▶ _Task prompt_: All of the entries below are to be copied word for word.

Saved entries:
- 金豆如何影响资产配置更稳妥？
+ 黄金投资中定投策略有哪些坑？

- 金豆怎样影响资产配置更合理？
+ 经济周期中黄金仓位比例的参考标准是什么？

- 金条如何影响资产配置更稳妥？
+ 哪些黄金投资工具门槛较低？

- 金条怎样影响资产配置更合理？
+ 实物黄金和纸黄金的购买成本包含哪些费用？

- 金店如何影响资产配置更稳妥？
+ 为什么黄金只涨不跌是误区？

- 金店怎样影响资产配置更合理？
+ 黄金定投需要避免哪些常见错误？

▶ _Problem solution_:
- 金豆如何影响资产配置更稳妥？
+ 黄金投资中定投策略有哪些坑？

- 金豆怎样影响资产配置更合理？
+ 经济周期中黄金仓位比例的参考标准是什么？

- 金条如何影响资产配置更稳妥？
+ 哪些黄金投资工具门槛较低？

- 金条怎样影响资产配置更合理？
+ 实物黄金和纸黄金的购买成本包含哪些费用？

- 金店如何影响资产配置更稳妥？
+ 为什么黄金只涨不跌是误区？

- 金店怎样影响资产配置更合理？
+ 黄金定投需要避免哪些常见错误？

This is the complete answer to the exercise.